En outre, il nous paraît légitime de prévoir que lorsque le mariage a été célébré à l'étranger, il soit exigé, pour éviter les fraudes et garantir l'effectivité et la liberté du consentement des époux, que le mariage ait fait l'objet d'une transcription préalable. Cette question est certes traitée dans le projet de loi relatif au contrôle des mariages, mais il nous paraît nécessaire d'appréhender les situations globalement et non pas de façon parcellaire.

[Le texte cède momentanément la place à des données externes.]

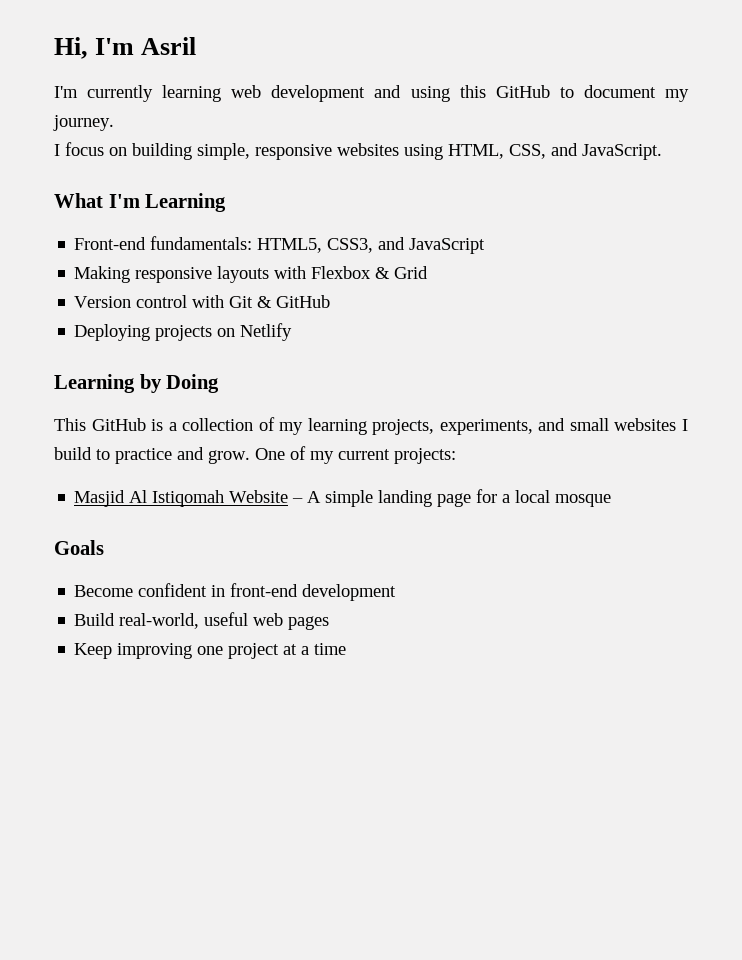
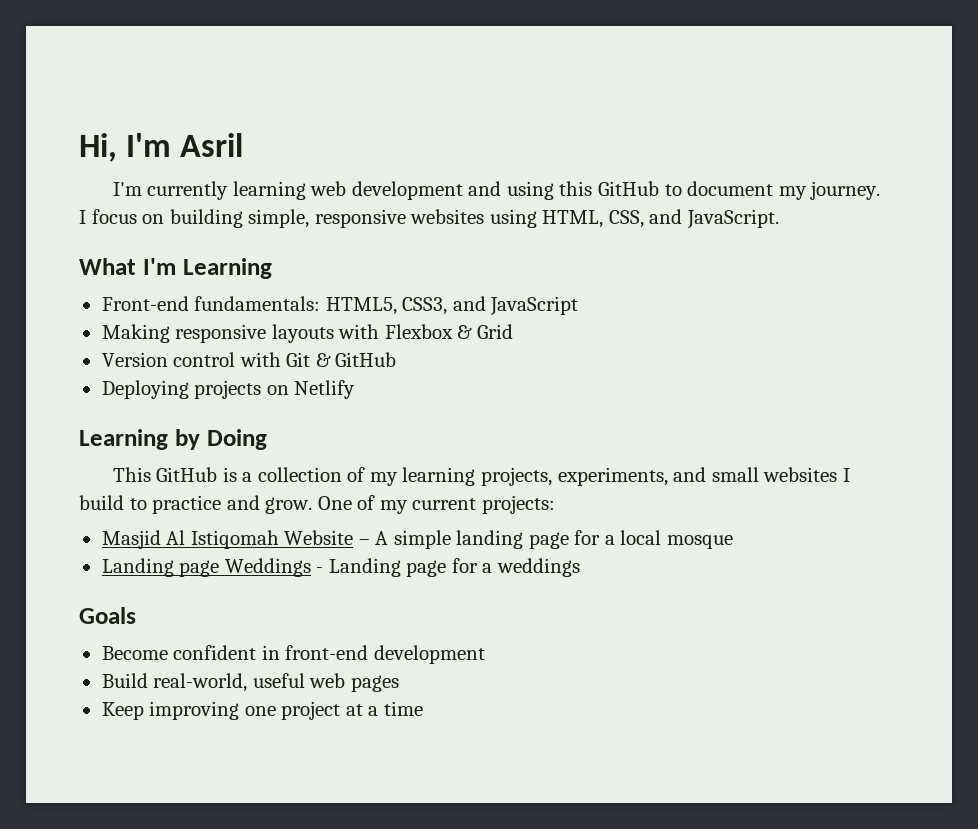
+ Landing page Weddings - Landing page for a weddings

Dans sa rédaction actuelle, le texte du 2e alinéa de l'article, en se limitant à augmenter d'une année le délai de communauté de vie pour les couples résidant à l'étranger se borne à créer une discrimination à l'égard des Français établis hors de France sans pour autant atteindre l'objectif de sincérité du mariage. La rédaction proposée par cet amendement supprime cette discrimination tout en apportant, comme le souhaite le Gouvernement, des garanties supplémentaires en vue de l'acquisition de la nationalité française par déclaration.



NB :La rectification ter porte sur la liste des signataires.